I'm doing a multiple regression analysis in R on an epidemiological data set with five predictor variables as follows:
y ~ x1 + x2 + x3 + x4 + x5
With my data (n = 240), I get highly significant p values (< 10^8) for x1
, and p values in the range of 0.09 to 0.35 for the remaining four variables.
Power analysis using pwr.f2.test()
in the pwr
library in R shows that the power is near 1. (Incidentally, allowing factor interactions does not significantly improve the fit. The residuals are Gaussian.)
I need to determine whether we should collect more data and, if so -- this is the crux of the problem -- what the sample size should be in order to provide a power of >=0.90 for each individual predictor variable. For instance, p value for x2
is 0.091. How much additional data do we need to collect to avoid a Type II erorr (at >=0.90 level) for this variable?

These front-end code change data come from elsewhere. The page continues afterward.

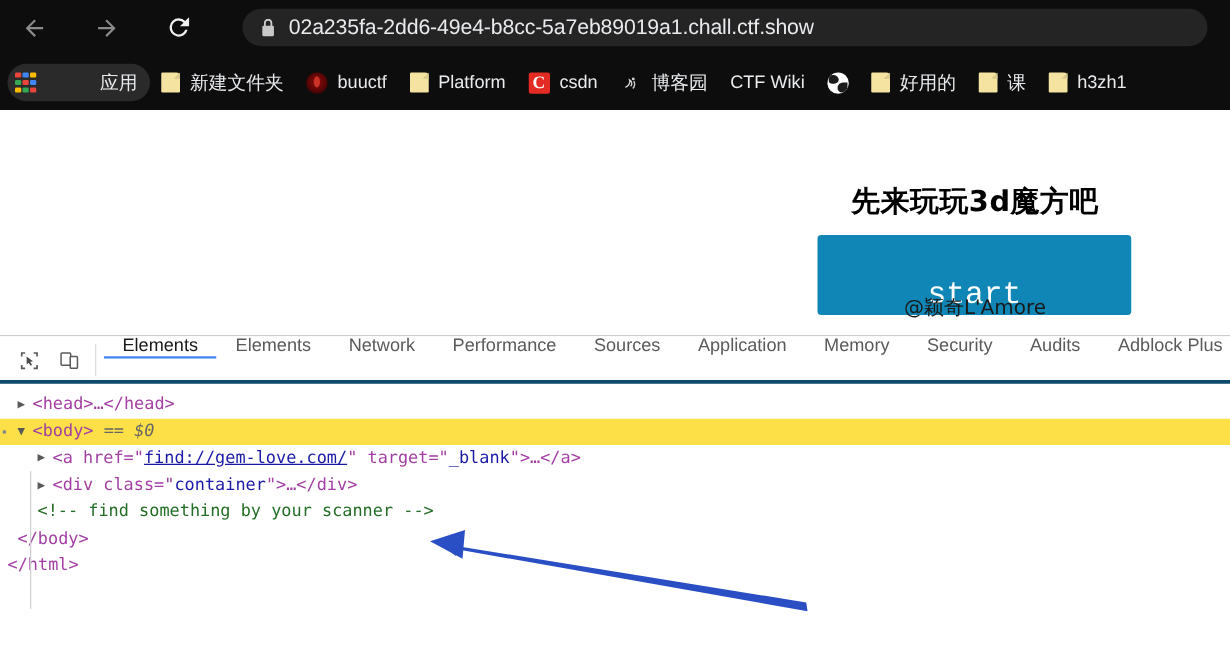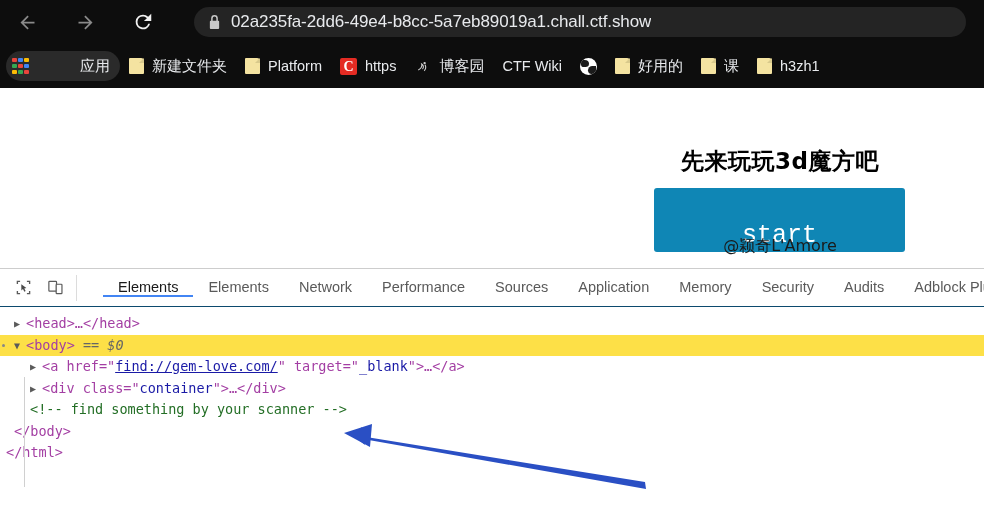"buuctf" div.bookmark { html: none -> <div> <span></span> <span>buuctf</span> </div> }
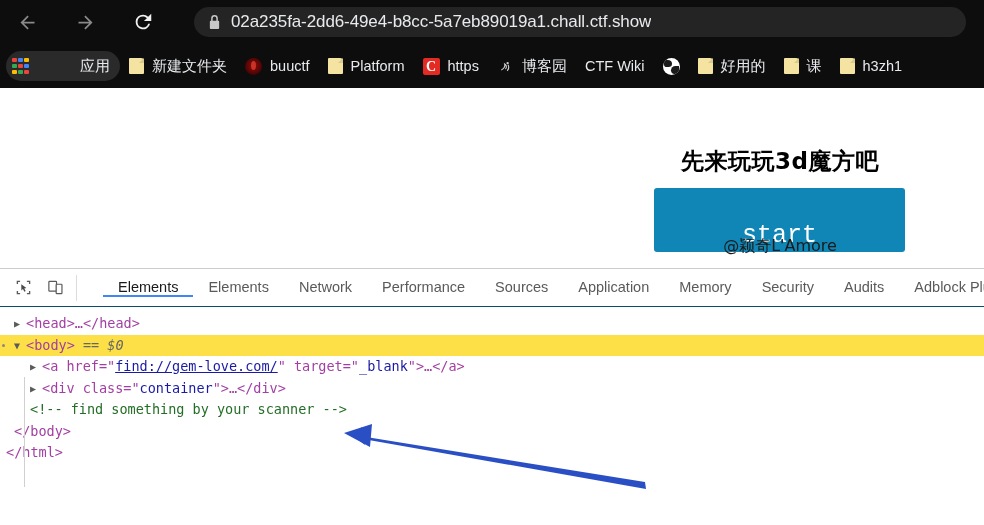"https" span.bm-label { text: https -> csdn }
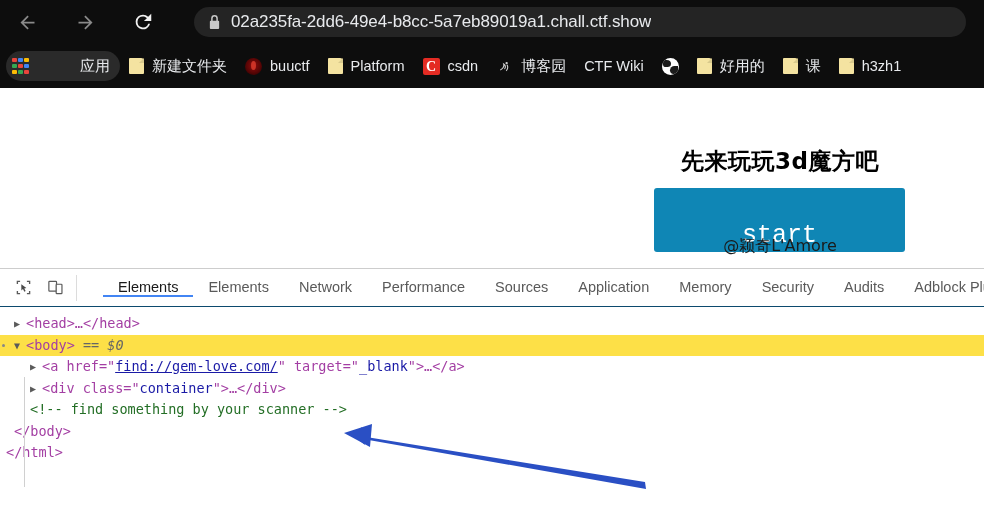"Elements" .dt-tabbar { align-items: center -> flex-start; border-bottom: 1px solid #0c4a6e -> 3px solid #0c4a6e; gap: 20px -> none }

Or, more generally, how to determine these requisite individual sample sizes (preferably in R)?
I'm considering the following two approaches:
- Use simple linear regression: Model each of remaining variables individually (e.g.,
y ~ xi
, wherexi
refers to x2, x3, x4 or x5 by itself), and use the results as inputs topwr.f2.test()
. - Work off the above multiple regression model: Calculate the partial regression values corresponding to each individual variable from the multiple regression model, and use them as inputs to
pwr.f2.test()
.
Is either of these approaches statistically sound or is there a better way for doing this? Thank you very much in advance.